今回はシンプルな XML ロガーによるレポートを使用していますが、よりリッチな形式(HTML や PR コメントなど)での表示も可能です。
コミット欄から確認
テスト結果は Actions タブだけでなく、コミット一覧の画面からも確認できます。
-
- GitHub のリポジトリ画面で、Code タブを開きます
-
- 画面上部にある最新のコミット一覧から、確認したいコミットを見つけます
-
- コミットメッセージの下にある
☑ 2/2(チェックマークと数値)
をクリックします
- ☑ = ワークフローの成否
- 2/2 は「2つのジョブ中、2つ成功」を意味しています
- コミットメッセージの下にある
-
- 次の画面で、実行されたワークフロー(例:.NET Test build / Test Results (push))が一覧表示されます
-
-
Details
をクリックすると、GitHub Actions の詳細画面に遷移します
-
-
- テスト結果や各ステップのログを確認できます
Github Actions 使用料について
プライベート リポジトリの場合、使用制限があります。
GitHub Free アカウントの場合、月当たり 2,000 分
を無料で利用可能です。
なお、パブリック リポジトリは無料です。
プラン | 分 (月あたり) |
---|---|
GitHub Free | 2,000 分 |
GitHub Pro | 3,000 分 |
組織の GitHub Free | 2,000 分 |
GitHub Team | 3,000 分 |
GitHub Enterprise Cloud | 50,000 分 |
OS によって実際の稼働時間に倍率がかかります。
オペレーティングシステム | 分の倍率 |
---|---|
Linux | 1 |
Windows | 2 |
macOS | 10 |
無料枠が十分に大きいので、個人開発なら気にする必要はない気がしますが...。
頭の片隅で、ubuntu の方がコスパが良いと覚えておくと良いかもしれません。
無料枠を超過した場合
無料枠がリセット(月ごと)されるまで、GitHub Actions が実行されなくなります。

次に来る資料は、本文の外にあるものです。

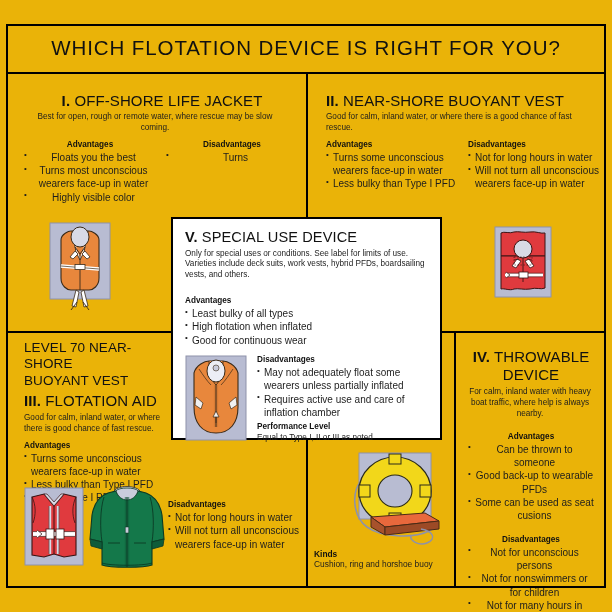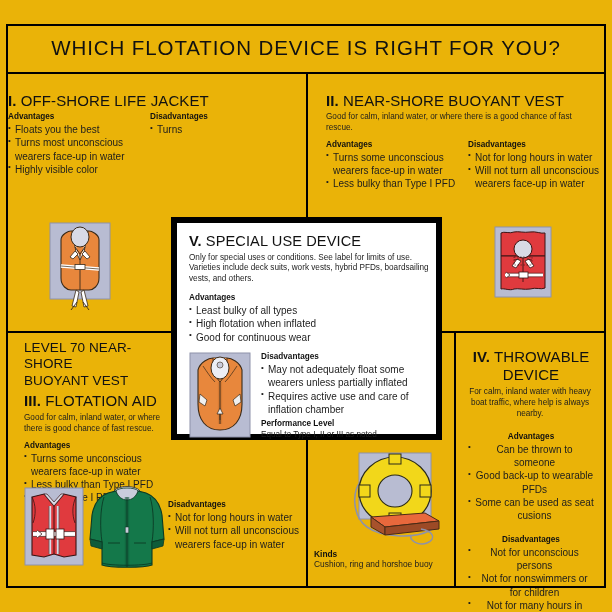"I. OFF-SHORE LIFE JACKET" div.panel { left: 8px -> 24px; text-align: none -> center }
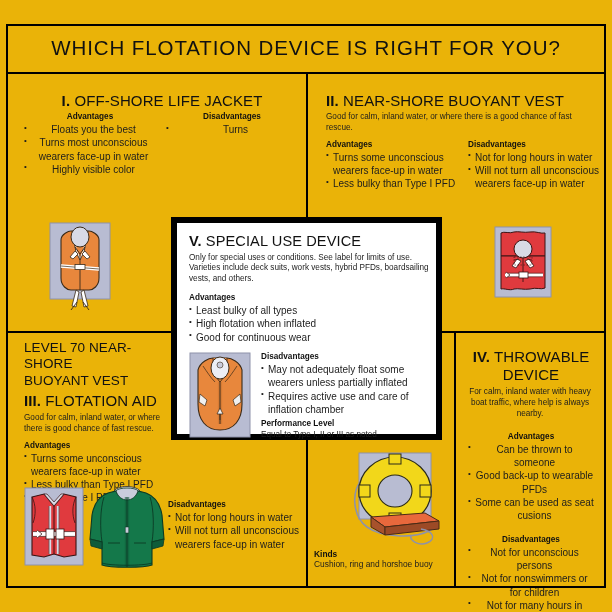"Best for open, rough or" p.desc { html: none -> <p>Best for open, rough or remote water, where rescue may be slow coming.</p> }
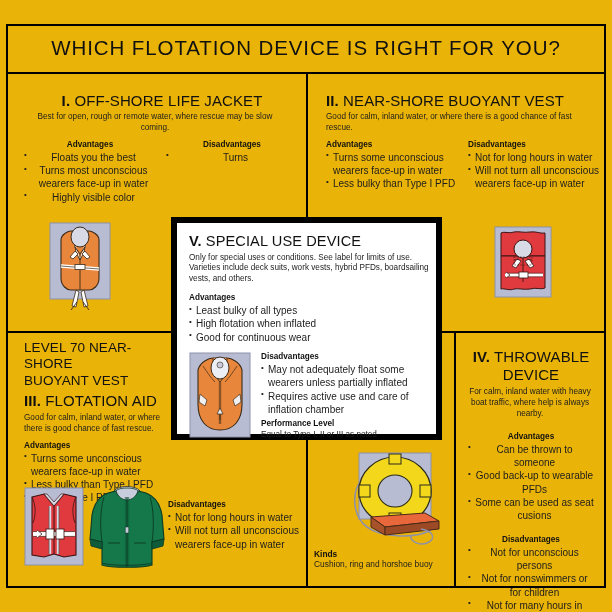"V. SPECIAL USE DEVICE" .center-panel { border: 6px solid #000000 -> 2px solid #000000 }
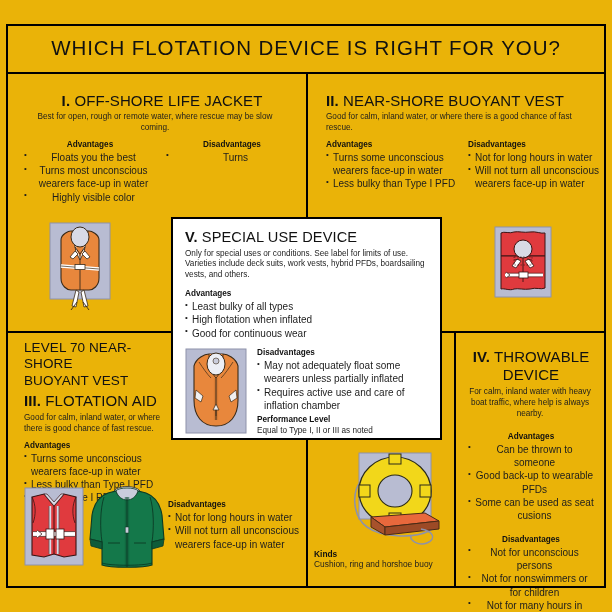"Only for special uses or" p.desc { margin-bottom: 8px -> 15px }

月ごとの請求のお客様の場合、アカウントには既定の使用制限として 0 米ドル (USD) が設定されます。これにより、プライベート リポジトリで、そのアカウントに含まれる容量を超える追加の時間 (分) やストレージが使われるのを防ぐことができます。 アカウントを請求書で支払っている場合、そのアカウントの既定の使用制限は無制限となります。
自身の利用状況を確認する方法
Setting を開きます。
Billing & Licensing
> Overview
をクリックします。
こちらの画面で使用料金が確認できます。
Current included usage
の More Details
をクリックすると、残りの無料枠を確認できます。
おわりに
本記事では、C# プロジェクトに GitHub Actions を導入し、xUnit テストを自動実行・レポート出力する方法を解説しました。
CI による自動テストが導入できると、
- プルリクエスト時に自動でテストが走り、安心してレビューできる
- 小さなバグにもすぐ気づける
- チームでの開発でも品質を保ちやすくなる
など、開発体験がぐっと良くなります。
今回ご紹介した構成は、必要最小限なものです。
- テスト結果の HTML レポート化
- カバレッジの可視化や PR コメントへの出力
- 複数のターゲットフレームワークに対する並列テスト実行
などを組み合わせることで、より柔軟でパワフルな CI 構成へと拡張していくこともできます。
「まずは試してみたい」という方にとって、本記事がその第一歩になれば幸いです。